The GC starts a concurrent marking phase before the heap is full. In the concurrent phase, the GC scans the roots, i.e. stacks, JNI references, class statics, and so on. The stacks are scanned by asking each thread to scan its own stack. These roots are then used to trace live objects concurrently. Tracing is done by a low-priority background thread and by each application thread when it does a heap lock allocation.
While the GC is marking live objects concurrently with application threads running, it has to record any changes to objects that are already traced. It uses a write barrier that is run every time a reference in an object is updated. The write barrier flags when an object reference update has occurred, to force a re-scan of part of the heap. The heap is divided into 512-byte sections and each section is allocated a one-byte card in the card table. Whenever a reference to an object is updated, the card that corresponds to the start address of the object that has been updated with the new object reference is marked with 0x01. A byte is used instead of a bit to eliminate contention; it allows marking of the cards using non-atomic operations. A stop-the-world (STW) collection is started when one of the following occurs:
- An allocation failure
- A System.gc
- Concurrent mark completes all the marking that it can do
The GC tries to start the concurrent mark phase so that it completes at the same time as the heap is exhausted. The GC does this by constant tuning of the parameters that govern the concurrent mark time. In the STW phase, the GC re-scans all roots and uses the marked cards to see what else must be retraced, and then sweeps as normal. It is guaranteed that all objects that were unreachable at the start of the concurrent phase are collected. It is not guaranteed that objects that become unreachable during the concurrent phase are collected. Objects which become unreachable during the concurrent phase are referred to as "floating garbage".
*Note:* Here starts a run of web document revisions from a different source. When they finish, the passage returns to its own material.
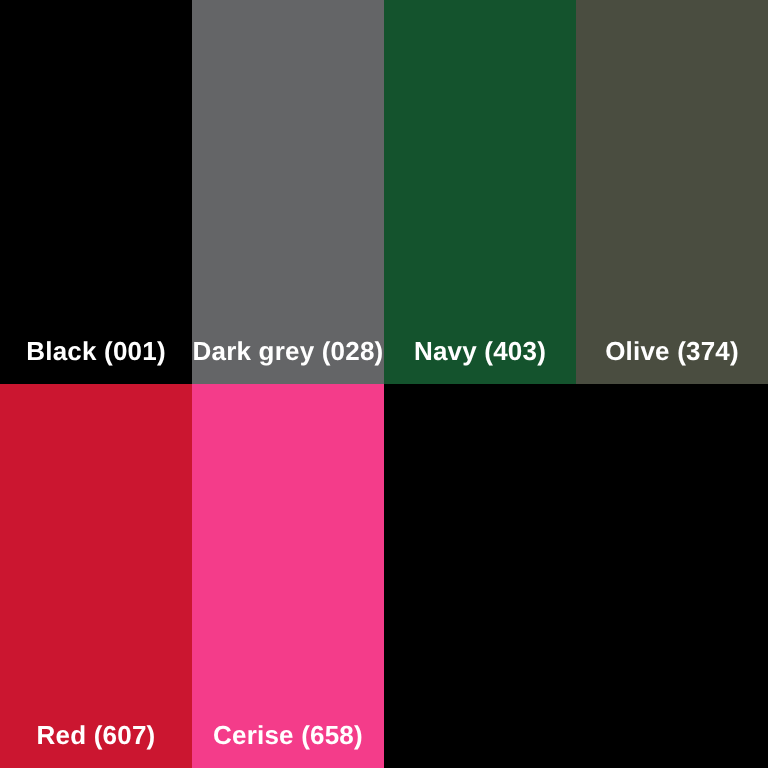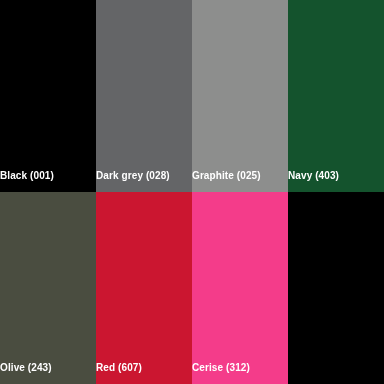--- a/index.html
+++ b/index.html
@@ -26,50 +26,47 @@
     height: 192px;
     box-sizing: border-box;
     display: flex;
     align-items: flex-end;
     justify-content: center;
     overflow: hidden;
   }
   .swatch-label {
     display: block;
     width: 104px;
-    text-align: left;
+    text-align: center;
     color: #ffffff;
     font-family: "Liberation Sans", sans-serif;
-    font-size: 10px;
+    font-size: 13px;
     font-weight: bold;
     line-height: 11px;
     letter-spacing: 0.1px;
     white-space: nowrap;
     margin-bottom: 11px;
     user-select: none;
   }
 </style>
 </head>
 <body>
 
 <div id="swatch-grid" style="grid-template-columns: repeat(4, 96px); grid-template-rows: repeat(2, 192px);">
     <div class="swatch" style="background-color: rgb(0, 0, 0);">
       <span class="swatch-label" style="color: rgb(255, 255, 255);">Black (001)</span>
     </div>
     <div class="swatch" style="background-color: rgb(100, 101, 103);">
       <span class="swatch-label" style="color: rgb(255, 255, 255);">Dark grey (028)</span>
     </div>
-    <div class="swatch" style="background-color: rgb(141, 142, 141);">
-      <span class="swatch-label" style="color: rgb(255, 255, 255);">Graphite (025)</span>
-    </div>
     <div class="swatch" style="background-color: #14532d;">
       <span class="swatch-label" style="color: rgb(255, 255, 255);">Navy (403)</span>
     </div>
     <div class="swatch" style="background-color: rgb(74, 77, 64);">
-      <span class="swatch-label" style="color: rgb(255, 255, 255);">Olive (243)</span>
+      <span class="swatch-label" style="color: rgb(255, 255, 255);">Olive (374)</span>
     </div>
     <div class="swatch" style="background-color: rgb(203, 22, 48);">
       <span class="swatch-label" style="color: rgb(255, 255, 255);">Red (607)</span>
     </div>
     <div class="swatch" style="background-color: rgb(244, 60, 138);">
-      <span class="swatch-label" style="color: rgb(255, 255, 255);">Cerise (312)</span>
+      <span class="swatch-label" style="color: rgb(255, 255, 255);">Cerise (658)</span>
     </div>
   </div>
 
 </body></html>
Reduced and consistent pause times are the benefits of concurrent mark, but they come at a cost. Application threads must do some tracing when they are requesting a heap lock allocation. The processor usage needed varies depending on how much idle CPU time is available for the background thread. Also, the write barrier requires additional processor usage.
The -Xgcpolicy command-line parameter is used to enable and disable concurrent mark:
-Xgcpolicy: <optthruput | optavgpause | gencon | subpool>
The
-Xgcpolicy options have these effects:
optthruput
Disables concurrent mark. If you do not have pause time problems (as seen by erratic application response times), you get the best throughput with this option.
Optthruput is the default setting.
optavgpause
Enables concurrent mark with its default values. If you are having problems with erratic application response times that are caused by normal garbage collections, you can reduce those problems at the cost of some throughput, by using the
optavgpause option.
gencon
Requests the combined use of concurrent and generational GC to help minimize the time that is spent in any garbage collection pause.
subpool
Disables concurrent mark. It uses an improved object allocation algorithm to achieve better performance when allocating objects on the heap. This option might improve performance on SMP systems with 16 or more processors. The subpool option is available only on AIX®, Linux® PPC and zSeries®, z/OS®, and i5/OS®.